[Task prompt]
Each line of the records needs to be written out exactly, with any image left out.

[Provided information]
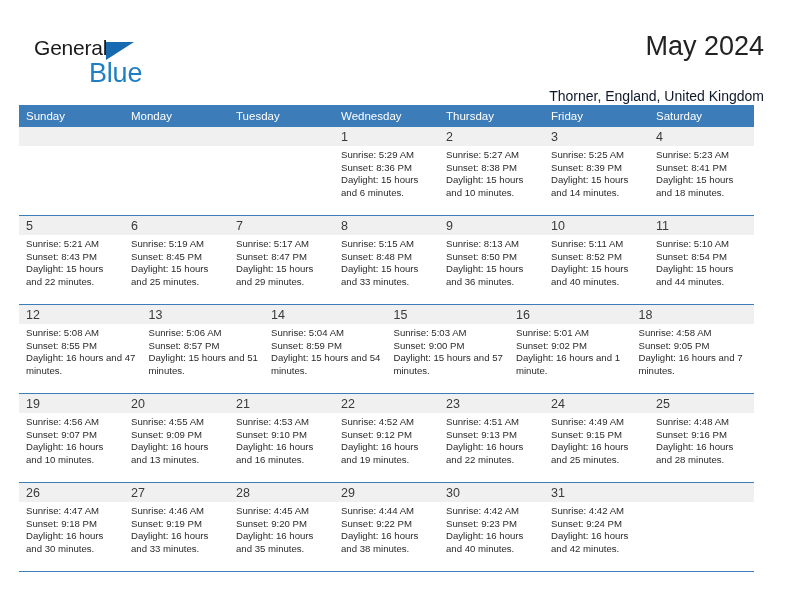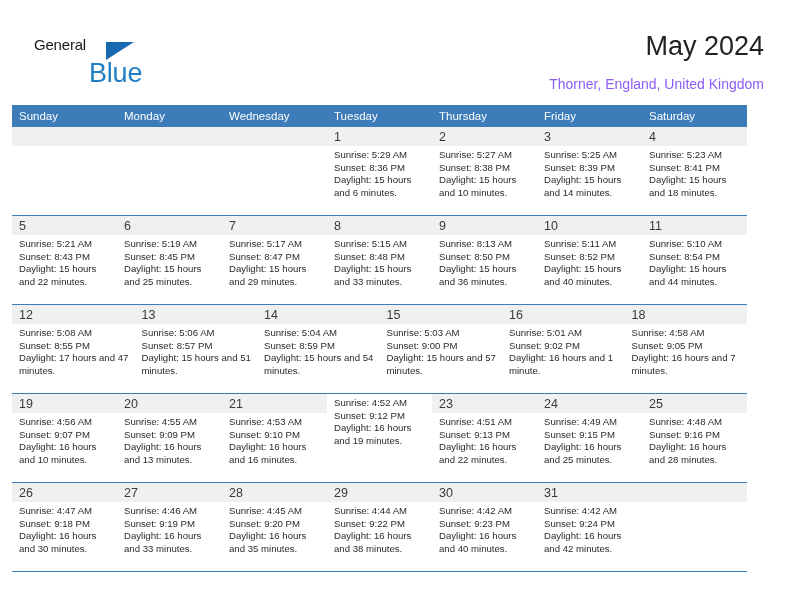--- a/index.html
+++ b/index.html
@@ -34,21 +34,21 @@
     position: absolute;
     left: 34px;
     top: 36px;
     width: 130px;
     height: 48px;
   }
   .logo-general {
     position: absolute;
     left: 0;
     top: 0;
-    font-size: 15px;
+    font-size: 21px;
     letter-spacing: -0.2px;
     color: #1a1a1a;
     font-family: "Liberation Sans", sans-serif;
   }
   .logo-triangle {
     position: absolute;
     left: 72px;
     top: 6px;
     width: 0;
     height: 0;
@@ -71,30 +71,30 @@
     text-align: right;
   }
   .cal-title {
     font-size: 27px;
     color: #222222;
     line-height: 32px;
     white-space: nowrap;
   }
   .cal-subtitle {
     font-size: 14px;
-    color: #8b5cf6;
+    color: #0f172a;
     line-height: 20px;
-    margin-top: 12px;
+    margin-top: 24px;
     white-space: nowrap;
   }
 
   
   .calendar {
     position: absolute;
-    left: 12px;
+    left: 19px;
     top: 105px;
     width: 735px;
   }
   .dow-row {
     display: flex;
     background: #3b7cb9;
     height: 22px;
   }
   .dow {
     flex: 1 1 0;
@@ -162,22 +162,22 @@
       <div class="cal-subtitle">Thorner, England, United Kingdom</div>
     </div>
 
   </div>
 
   <div class="calendar">
 
     <div class="dow-row">
       <div class="dow">Sunday</div>
       <div class="dow">Monday</div>
+      <div class="dow">Tuesday</div>
       <div class="dow">Wednesday</div>
-      <div class="dow">Tuesday</div>
       <div class="dow">Thursday</div>
       <div class="dow">Friday</div>
       <div class="dow">Saturday</div>
     </div>
 
     <div class="weeks-container">
         <div class="week">
           <div class="cell empty">
             <div class="daynum-band"><span class="daynum"></span></div>
           </div>
@@ -277,21 +277,21 @@
               <div class="daylight">Daylight: 15 hours and 44 minutes.</div>
             </div>
           </div>
         </div>
         <div class="week">
           <div class="cell">
             <div class="daynum-band"><span class="daynum">12</span></div>
             <div class="info">
               <div>Sunrise: 5:08 AM</div>
               <div>Sunset: 8:55 PM</div>
-              <div class="daylight">Daylight: 17 hours and 47 minutes.</div>
+              <div class="daylight">Daylight: 16 hours and 47 minutes.</div>
             </div>
           </div>
           <div class="cell">
             <div class="daynum-band"><span class="daynum">13</span></div>
             <div class="info">
               <div>Sunrise: 5:06 AM</div>
               <div>Sunset: 8:57 PM</div>
               <div class="daylight">Daylight: 15 hours and 51 minutes.</div>
             </div>
           </div>
@@ -347,20 +347,21 @@
           </div>
           <div class="cell">
             <div class="daynum-band"><span class="daynum">21</span></div>
             <div class="info">
               <div>Sunrise: 4:53 AM</div>
               <div>Sunset: 9:10 PM</div>
               <div class="daylight">Daylight: 16 hours and 16 minutes.</div>
             </div>
           </div>
           <div class="cell">
+            <div class="daynum-band"><span class="daynum">22</span></div>
             <div class="info">
               <div>Sunrise: 4:52 AM</div>
               <div>Sunset: 9:12 PM</div>
               <div class="daylight">Daylight: 16 hours and 19 minutes.</div>
             </div>
           </div>
           <div class="cell">
             <div class="daynum-band"><span class="daynum">23</span></div>
             <div class="info">
               <div>Sunrise: 4:51 AM</div>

[Response]
--- a/index.html
+++ b/index.html
@@ -34,21 +34,21 @@
     position: absolute;
     left: 34px;
     top: 36px;
     width: 130px;
     height: 48px;
   }
   .logo-general {
     position: absolute;
     left: 0;
     top: 0;
-    font-size: 15px;
+    font-size: 21px;
     letter-spacing: -0.2px;
     color: #1a1a1a;
     font-family: "Liberation Sans", sans-serif;
   }
   .logo-triangle {
     position: absolute;
     left: 72px;
     top: 6px;
     width: 0;
     height: 0;
@@ -71,30 +71,30 @@
     text-align: right;
   }
   .cal-title {
     font-size: 27px;
     color: #222222;
     line-height: 32px;
     white-space: nowrap;
   }
   .cal-subtitle {
     font-size: 14px;
-    color: #8b5cf6;
+    color: #0f172a;
     line-height: 20px;
-    margin-top: 12px;
+    margin-top: 24px;
     white-space: nowrap;
   }
 
   
   .calendar {
     position: absolute;
-    left: 12px;
+    left: 19px;
     top: 105px;
     width: 735px;
   }
   .dow-row {
     display: flex;
     background: #3b7cb9;
     height: 22px;
   }
   .dow {
     flex: 1 1 0;
@@ -162,22 +162,22 @@
       <div class="cal-subtitle">Thorner, England, United Kingdom</div>
     </div>
 
   </div>
 
   <div class="calendar">
 
     <div class="dow-row">
       <div class="dow">Sunday</div>
       <div class="dow">Monday</div>
+      <div class="dow">Tuesday</div>
       <div class="dow">Wednesday</div>
-      <div class="dow">Tuesday</div>
       <div class="dow">Thursday</div>
       <div class="dow">Friday</div>
       <div class="dow">Saturday</div>
     </div>
 
     <div class="weeks-container">
         <div class="week">
           <div class="cell empty">
             <div class="daynum-band"><span class="daynum"></span></div>
           </div>
@@ -277,21 +277,21 @@
               <div class="daylight">Daylight: 15 hours and 44 minutes.</div>
             </div>
           </div>
         </div>
         <div class="week">
           <div class="cell">
             <div class="daynum-band"><span class="daynum">12</span></div>
             <div class="info">
               <div>Sunrise: 5:08 AM</div>
               <div>Sunset: 8:55 PM</div>
-              <div class="daylight">Daylight: 17 hours and 47 minutes.</div>
+              <div class="daylight">Daylight: 16 hours and 47 minutes.</div>
             </div>
           </div>
           <div class="cell">
             <div class="daynum-band"><span class="daynum">13</span></div>
             <div class="info">
               <div>Sunrise: 5:06 AM</div>
               <div>Sunset: 8:57 PM</div>
               <div class="daylight">Daylight: 15 hours and 51 minutes.</div>
             </div>
           </div>
@@ -347,20 +347,21 @@
           </div>
           <div class="cell">
             <div class="daynum-band"><span class="daynum">21</span></div>
             <div class="info">
               <div>Sunrise: 4:53 AM</div>
               <div>Sunset: 9:10 PM</div>
               <div class="daylight">Daylight: 16 hours and 16 minutes.</div>
             </div>
           </div>
           <div class="cell">
+            <div class="daynum-band"><span class="daynum">22</span></div>
             <div class="info">
               <div>Sunrise: 4:52 AM</div>
               <div>Sunset: 9:12 PM</div>
               <div class="daylight">Daylight: 16 hours and 19 minutes.</div>
             </div>
           </div>
           <div class="cell">
             <div class="daynum-band"><span class="daynum">23</span></div>
             <div class="info">
               <div>Sunrise: 4:51 AM</div>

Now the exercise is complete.